Ahemm...yes, well.... :-[


It seems that I actually write like this, from time to time. Hmmmm.

These reminders from Orwell are always true, and often forgotten:


    -Never use a metaphor, simile, or other figure of speech which you are used to seeing in print.
    -Never use a long word where a short one will do.
    -If it is possible to cut a word out, always cut it out.
  - Never use the passive where you can use the active.
    -Never use a foreign phrase, a scientific word, or a jargon word if you can think of an everyday English equivalent.
  - Break any of these rules sooner than say anything outright barbarous.

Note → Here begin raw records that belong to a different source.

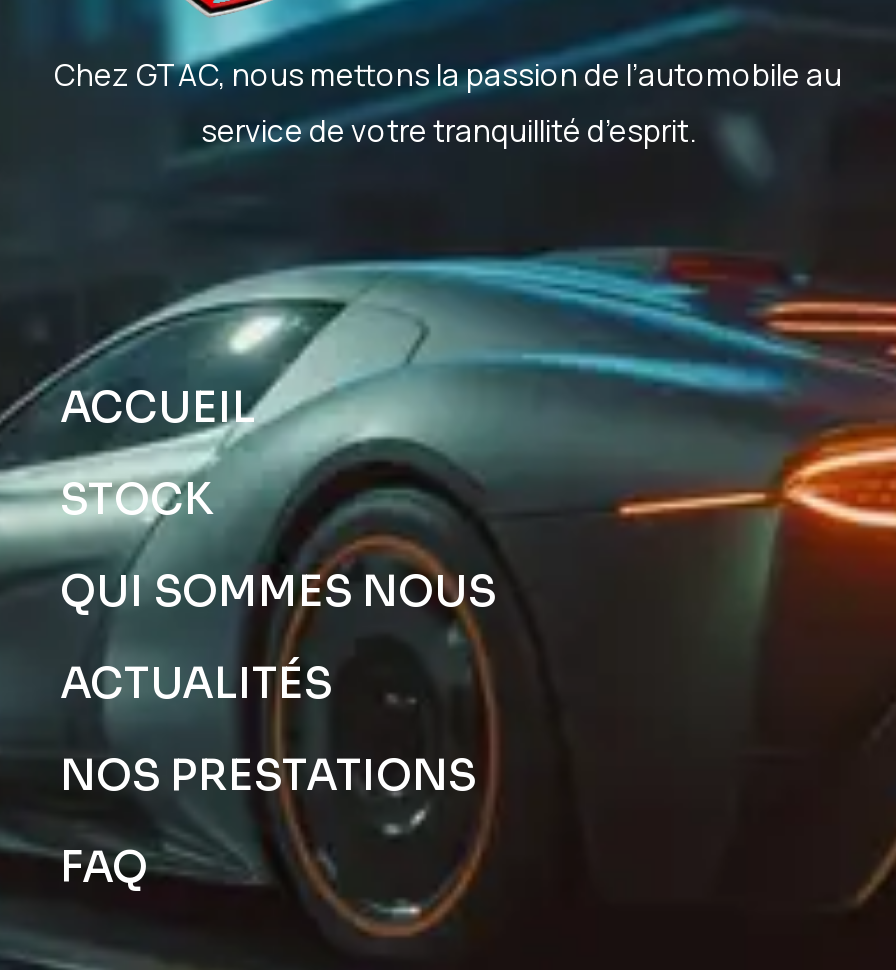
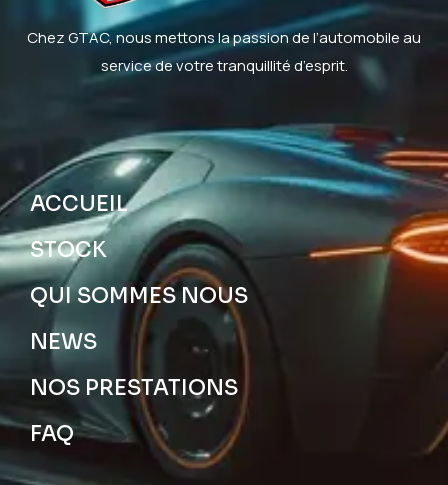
- ACTUALITÉS
+ NEWS
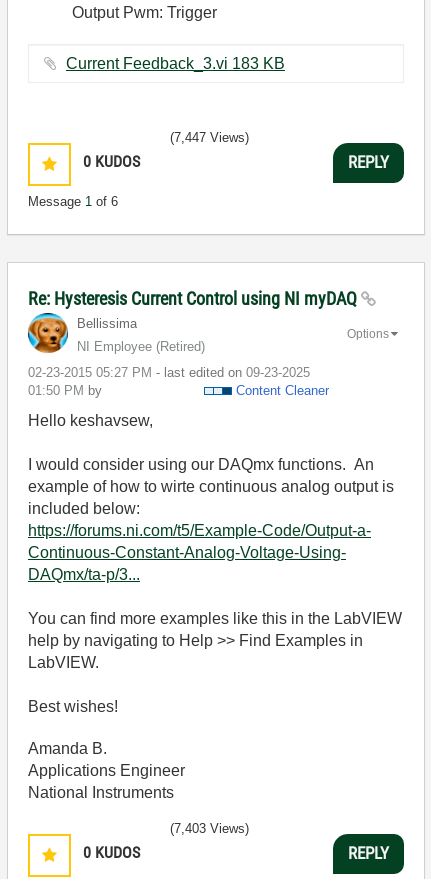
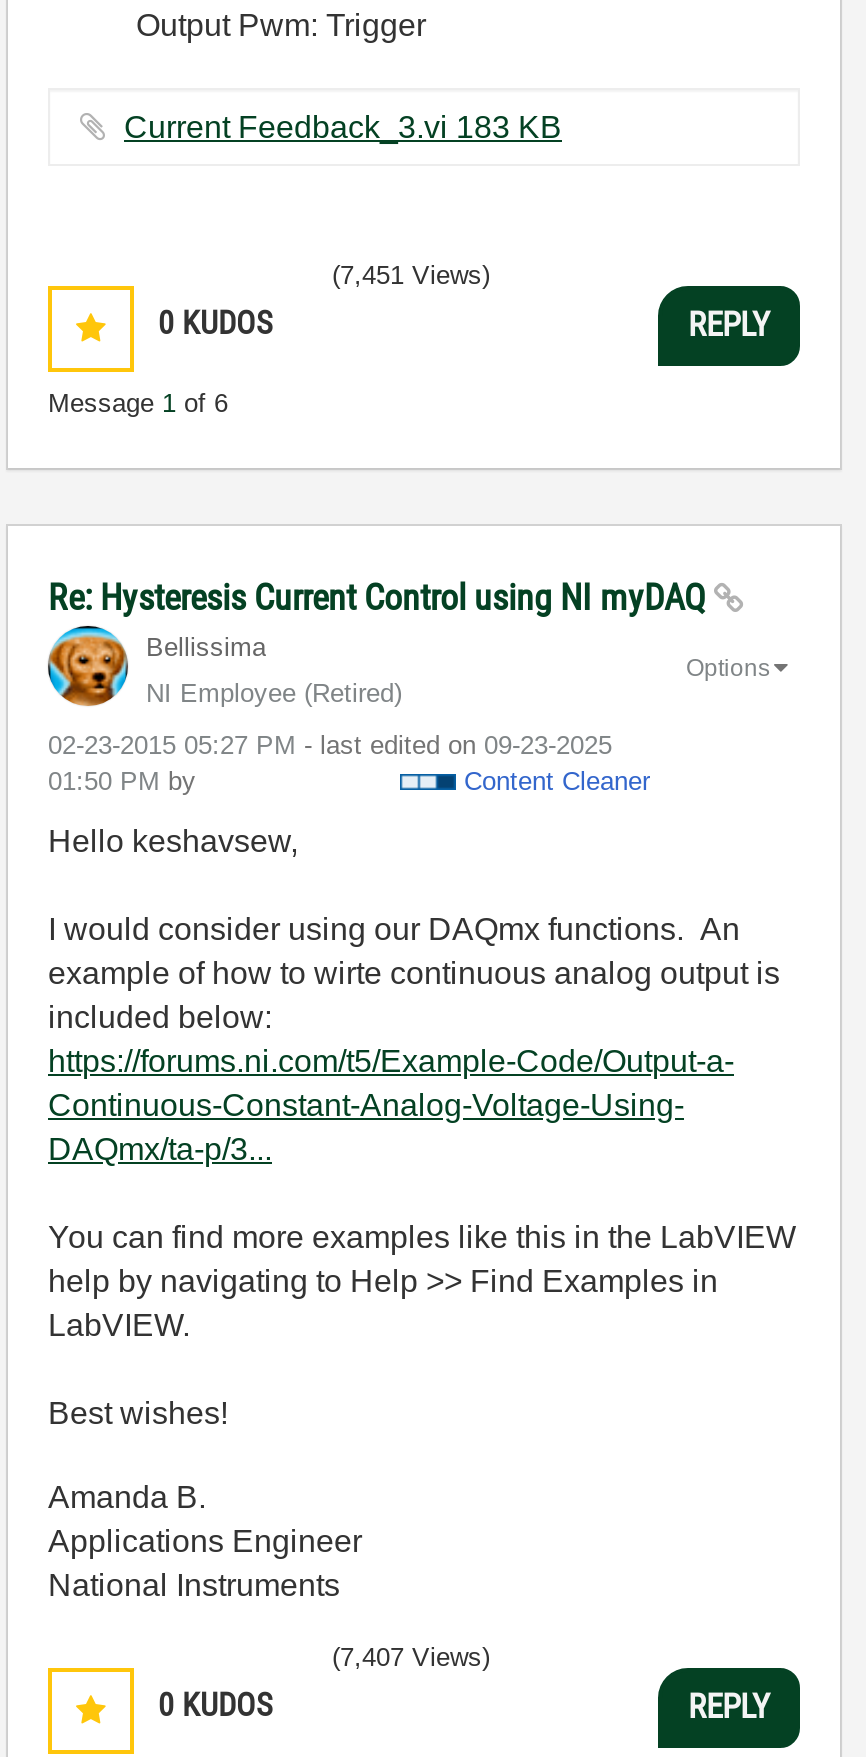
- (7,447 Views)
+ (7,451 Views)

- (7,403 Views)
+ (7,407 Views)
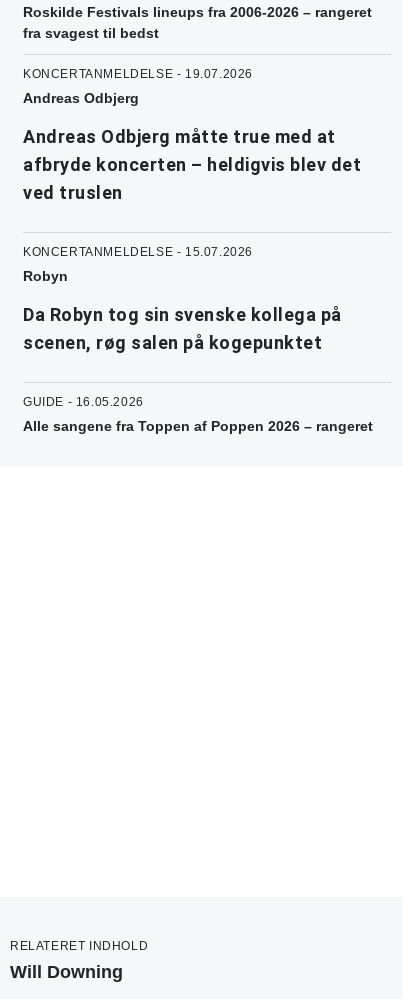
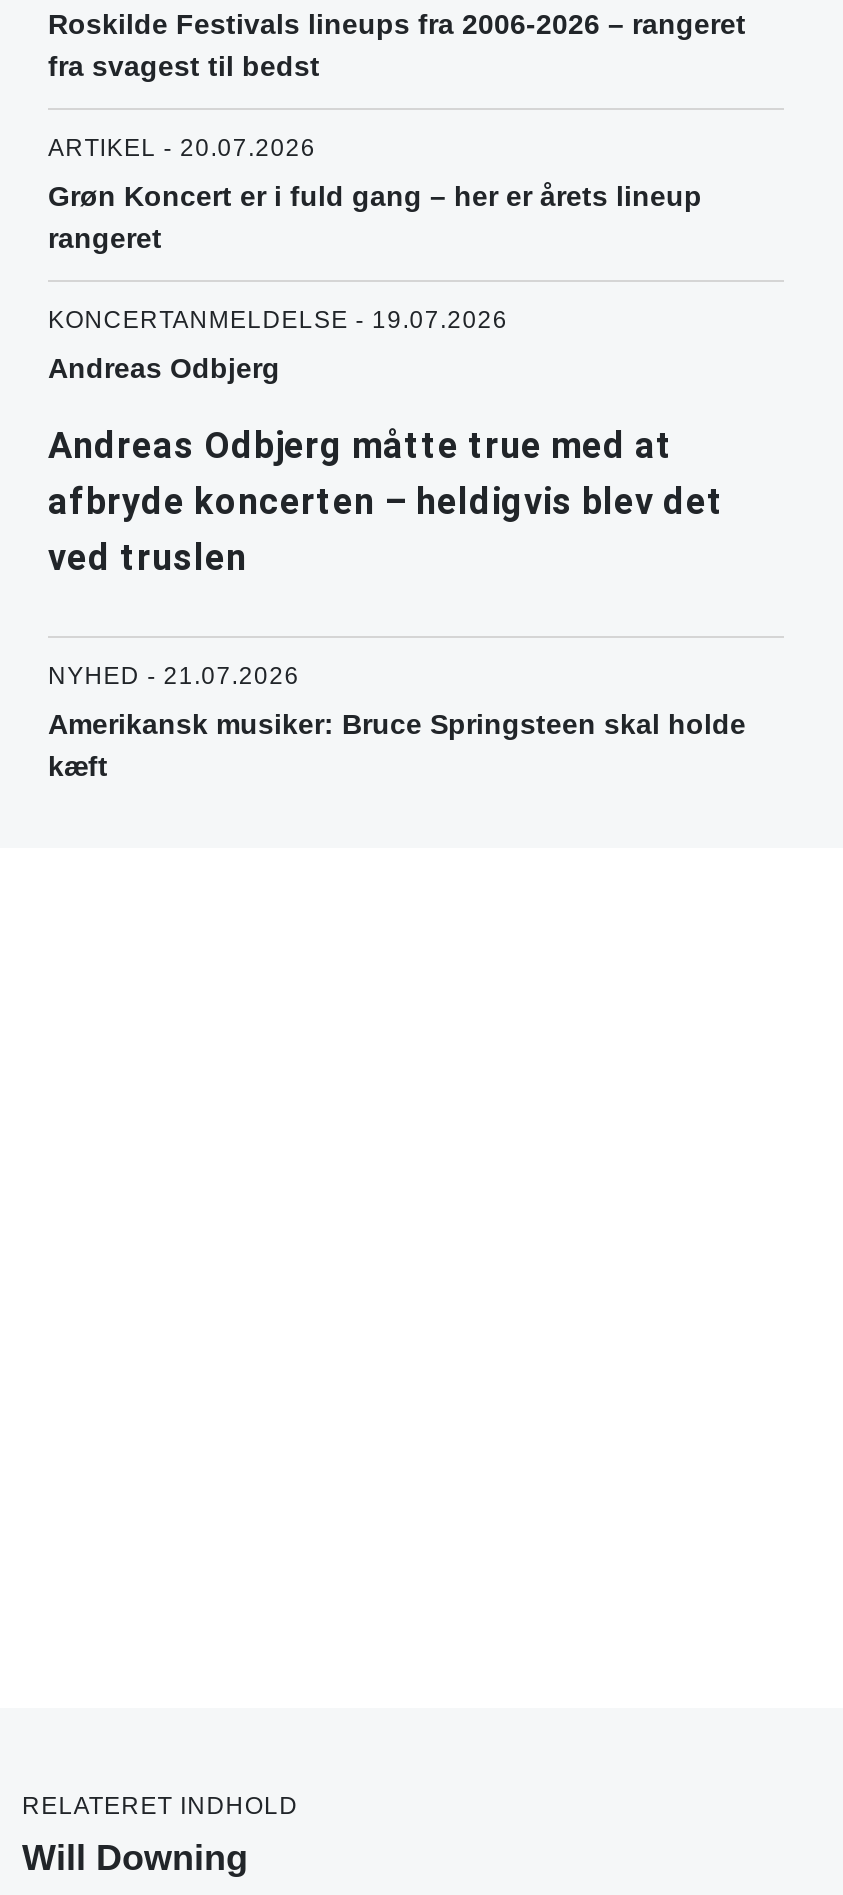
+ ARTIKEL - 20.07.2026
+ Grøn Koncert er i fuld gang – her er årets lineup
+ rangeret

moved down: KONCERTANMELDELSE - 19.07.2026 | Andreas Odbjerg | Andreas Odbjerg måtte true med at | afbryde koncerten – heldigvis blev det | ved truslen

- KONCERTANMELDELSE - 15.07.2026
- Robyn
- Da Robyn tog sin svenske kollega på
- scenen, røg salen på kogepunktet
- GUIDE - 16.05.2026
- Alle sangene fra Toppen af Poppen 2026 – rangeret
+ NYHED - 21.07.2026
+ Amerikansk musiker: Bruce Springsteen skal holde
+ kæft
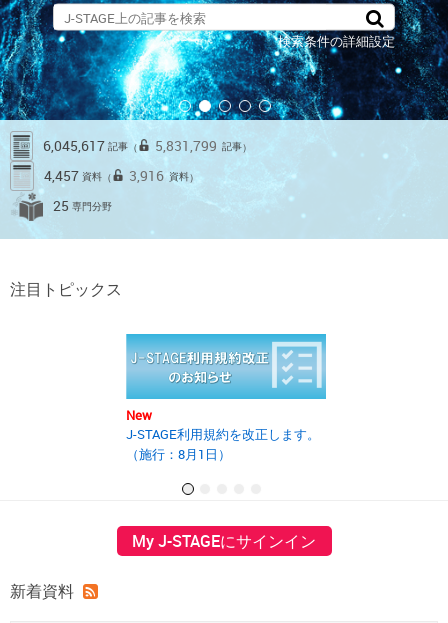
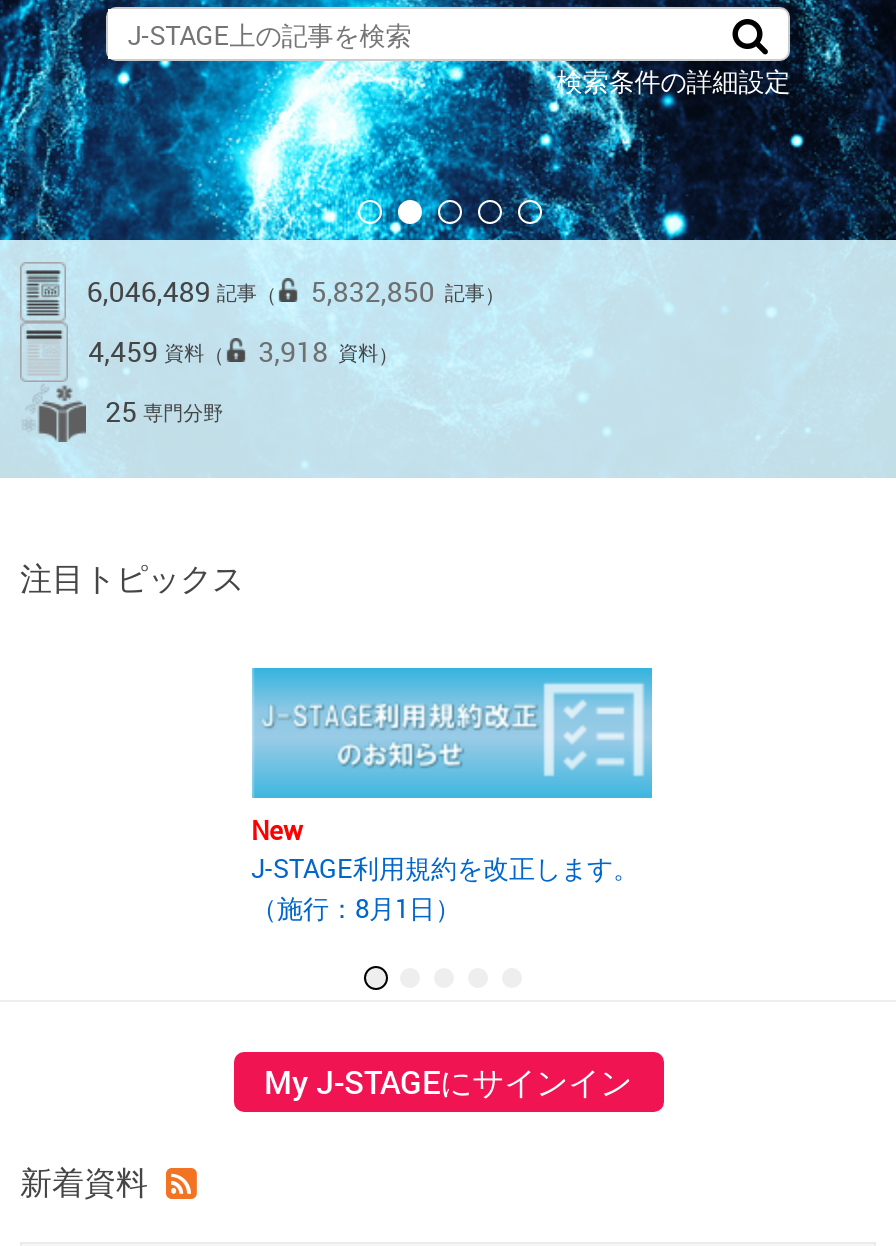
- 6,045,617記事（
+ 6,046,489記事（

- 5,831,799 記事）
+ 5,832,850 記事）

- 4,457資料（
+ 4,459資料（

- 3,916 資料）
+ 3,918 資料）
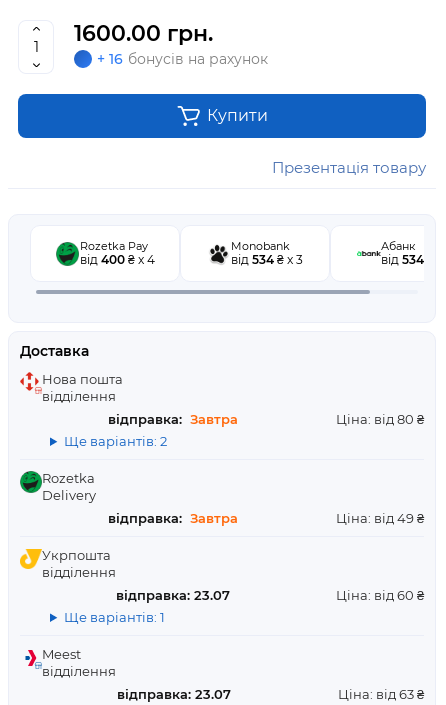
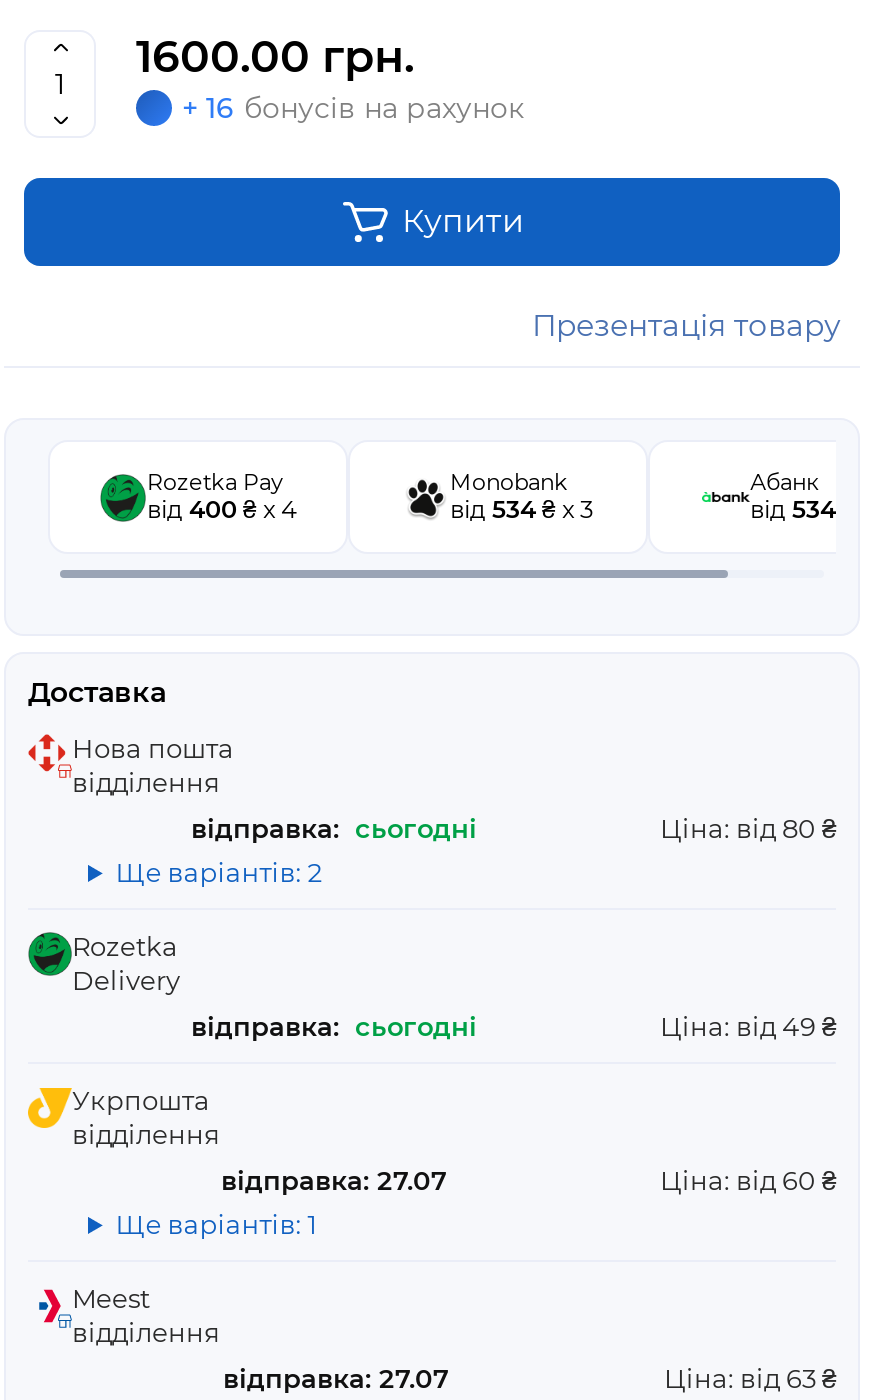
- відправка: Завтра
+ відправка: сьогодні

- відправка: Завтра
+ відправка: сьогодні

- відправка: 23.07
+ відправка: 27.07

- відправка: 23.07
+ відправка: 27.07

As Winston Churchill (himself a master of complex sentences and pompous expressions along with his flashes of brilliance) once said: "this is the sort of arrant pedantry up with which we shall not put"
 
pbi said:
Ahemm...yes, well.... :-[


It seems that I actually write like this, from time to time. Hmmmm.
If we're all as honest as you, we know we all do sometimes.  I'm guessing this tends to happen when:
1)  one of the bosses who'll be looking over the material likes it that way, and/or
2)  multiple levels of reader look at something and, feeling the need to do SOMETHING to it (because, after all, as Mark Twain said, "There is no urge so great as for one man to edit another man's work").  I'm often amazed how different something I write looks as it goes into the "approval sausage machine" compared to how it comes out.

All we can do is do our best as it goes in. 

 
pbi said:
Ahemm...yes, well.... :-[


It seems that I actually write like this, from time to time. Hmmmm.

These reminders from Orwell are always true, and often forgotten:


    -Never use a metaphor, simile, or other figure of speech which you are used to seeing in print.
    -Never use a long word where a short one will do.
    -If it is possible to cut a word out, always cut it out.
  - Never use the passive where you can use the active.
    -Never use a foreign phrase, a scientific word, or a jargon word if you can think of an everyday English equivalent.
  - Break any of these rules sooner than say anything outright barbarous.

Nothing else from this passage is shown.